#### What this task involves:
Reproduce the records below exactly; no pictures.

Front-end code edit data
::::::::::

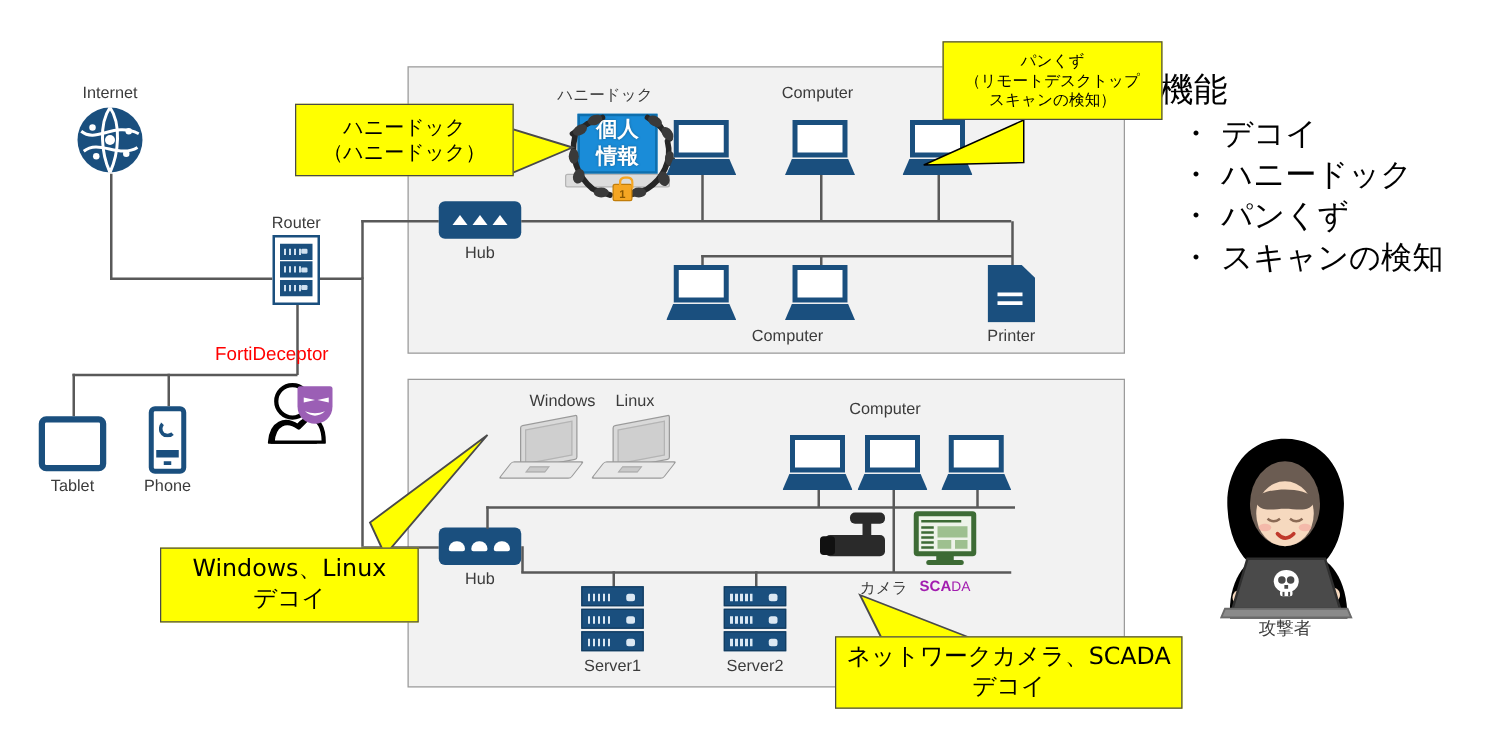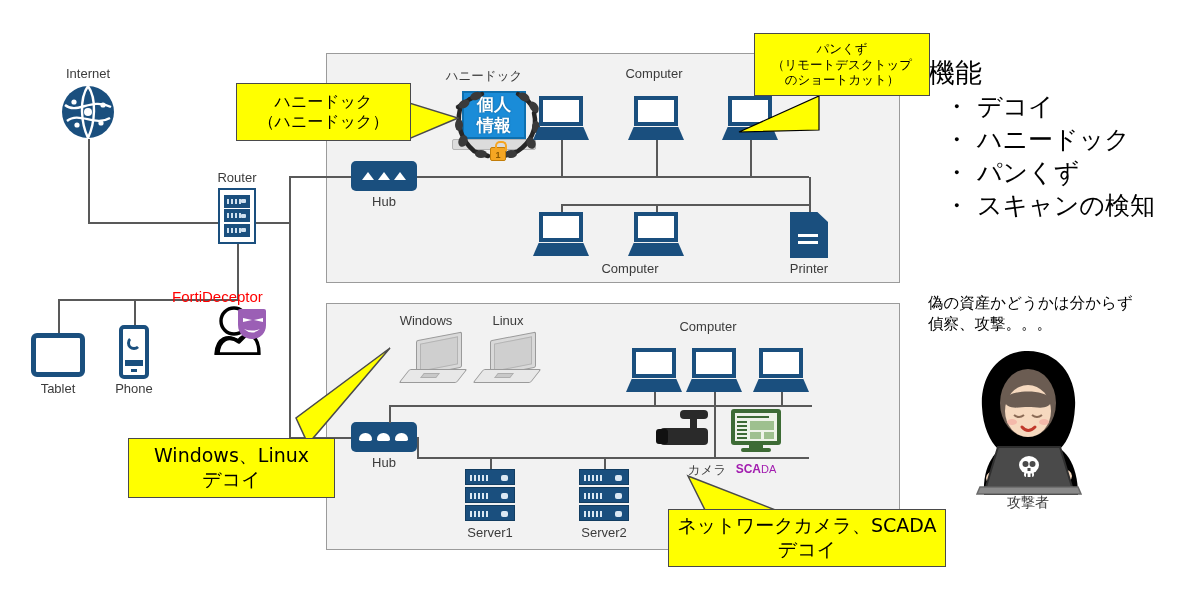"のショートカット）" span.callout-line { text: のショートカット -> スキャンの検知 }
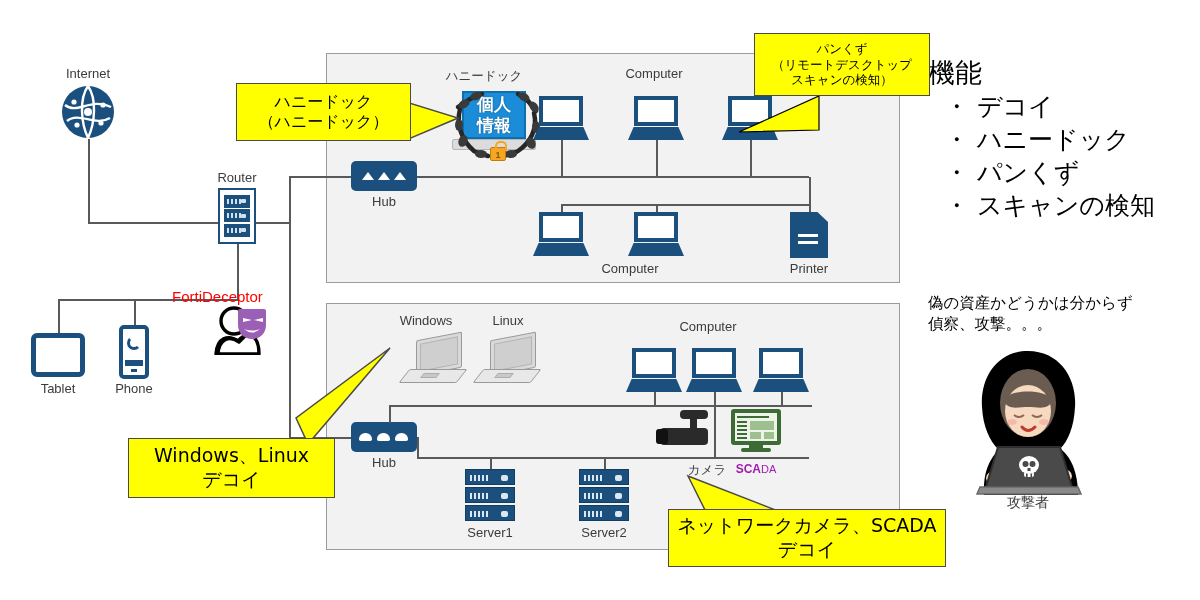"FortiDeceptor" div.forti-label { top: 288px -> 275px }
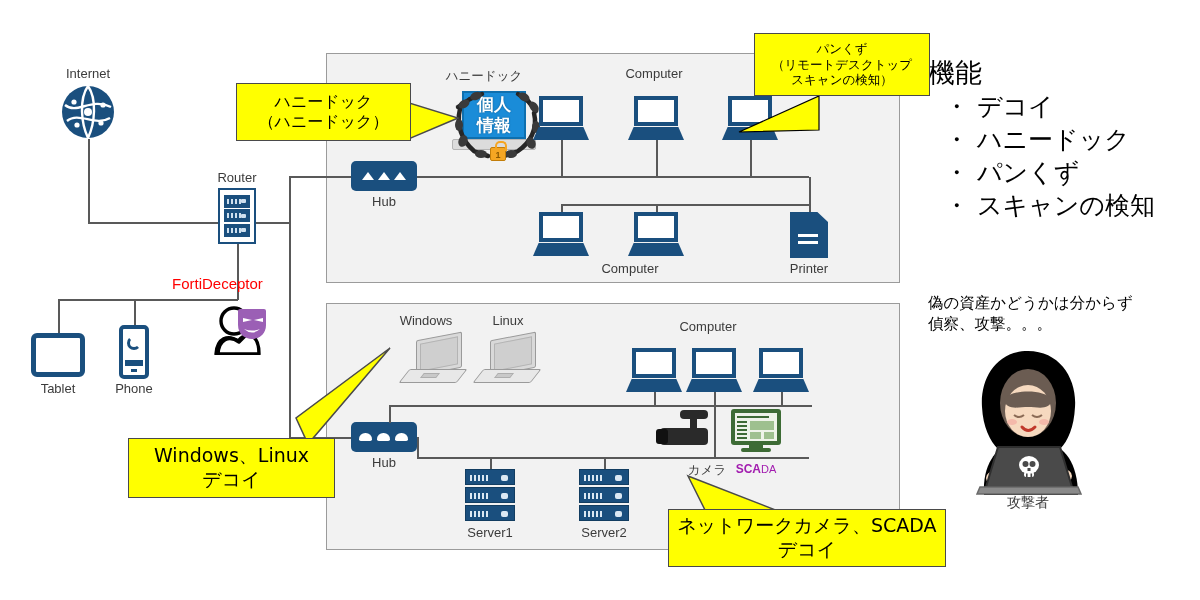"偽の資産かどうかは分からず" div.attacker-note { html: <div> <div>偽の資産かどうかは分からず</div> <div>偵察、攻撃。。。</div> </div> -> none }
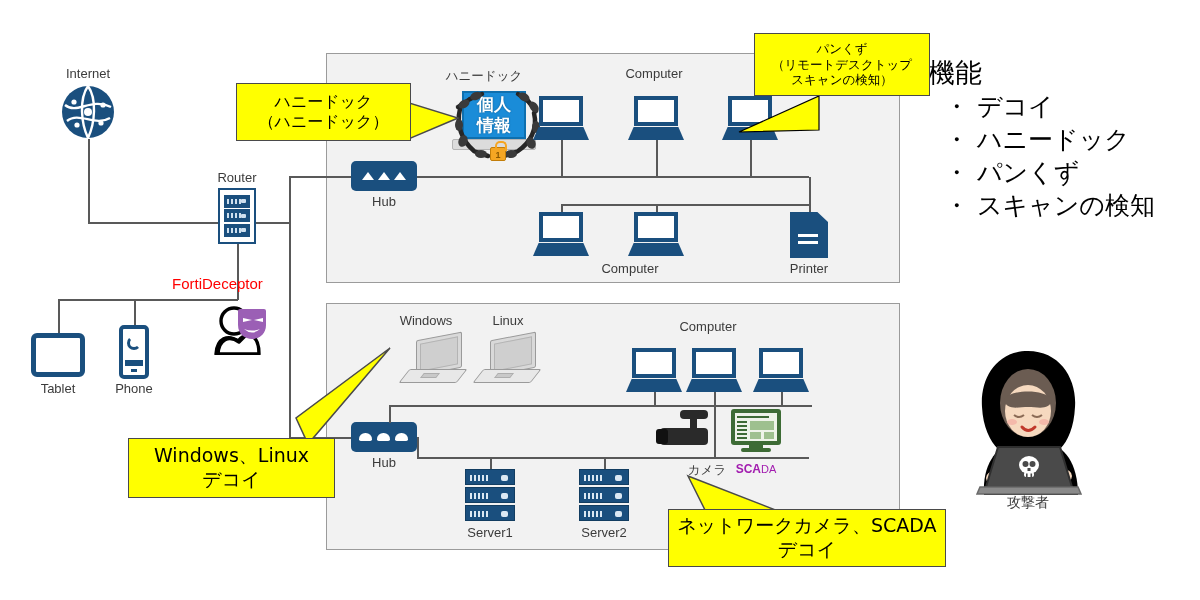"Windows" div.lbl { left: 386px -> 410px }
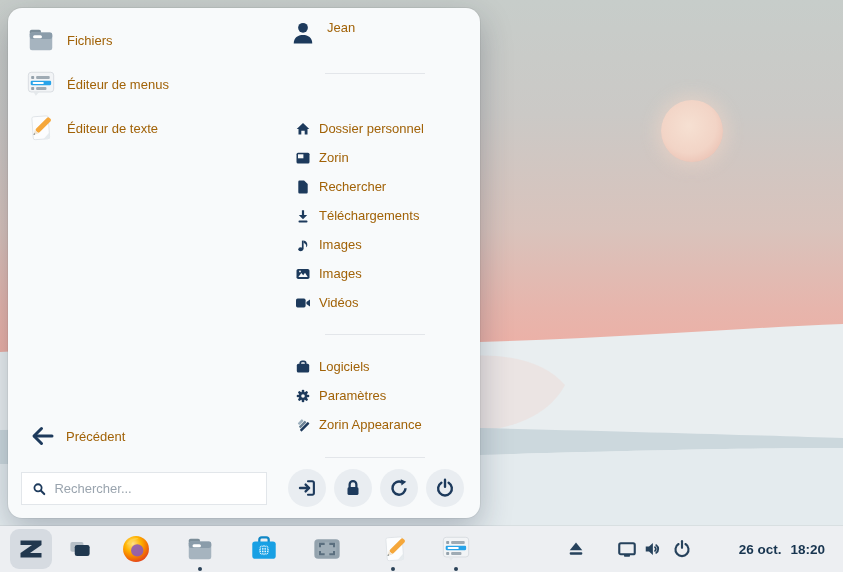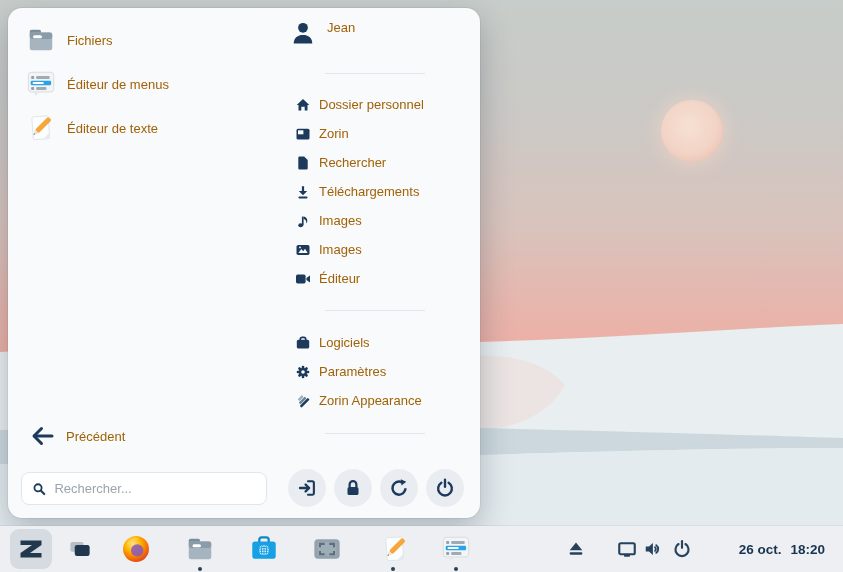"Dossier personnel" .places { margin-top: 16px -> 40px }
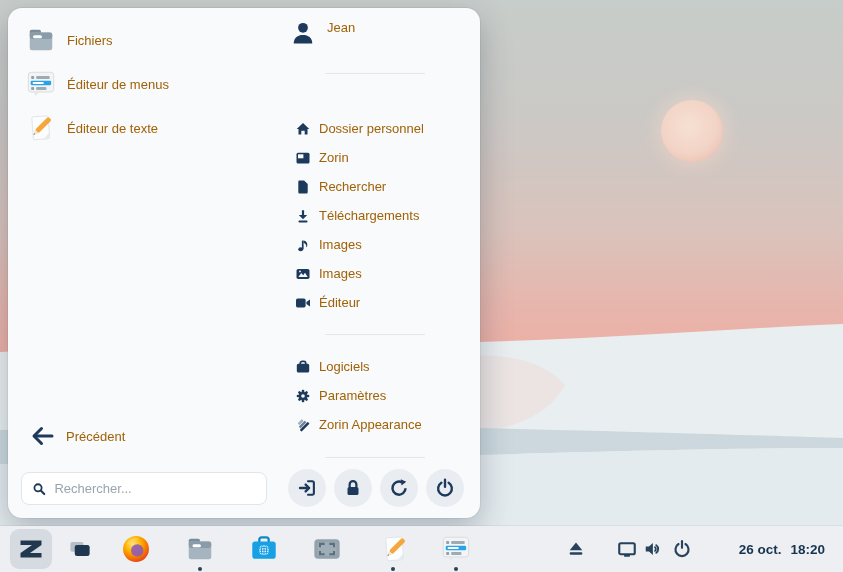"Éditeur" span.label { text: Éditeur -> Vidéos }
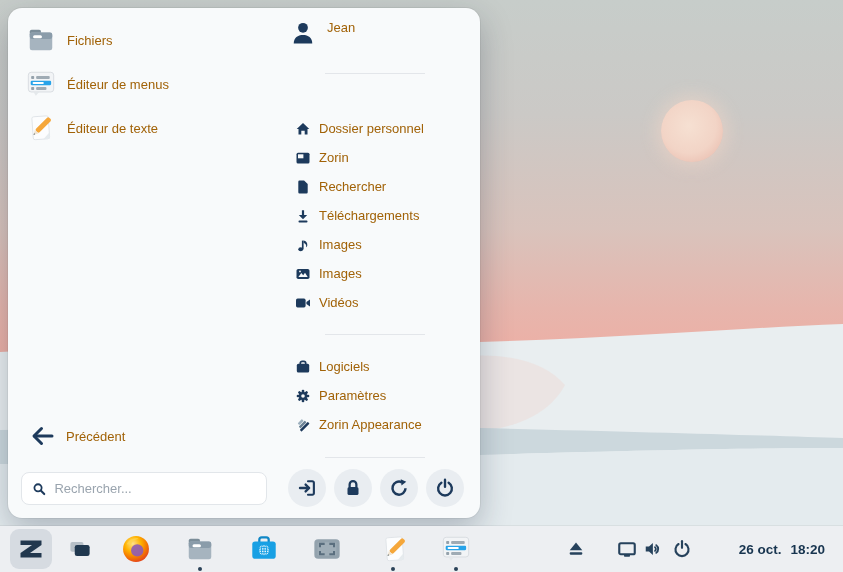"Rechercher..." .search-box { border-radius: 8px -> 0 }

::::::::::

#### Answer to the problem:
"のショートカット）" span.callout-line { text: のショートカット -> スキャンの検知 }
"FortiDeceptor" div.forti-label { top: 288px -> 275px }
"偽の資産かどうかは分からず" div.attacker-note { html: <div> <div>偽の資産かどうかは分からず</div> <div>偵察、攻撃。。。</div> </div> -> none }
"Windows" div.lbl { left: 386px -> 410px }
"Dossier personnel" .places { margin-top: 16px -> 40px }
"Éditeur" span.label { text: Éditeur -> Vidéos }
"Rechercher..." .search-box { border-radius: 8px -> 0 }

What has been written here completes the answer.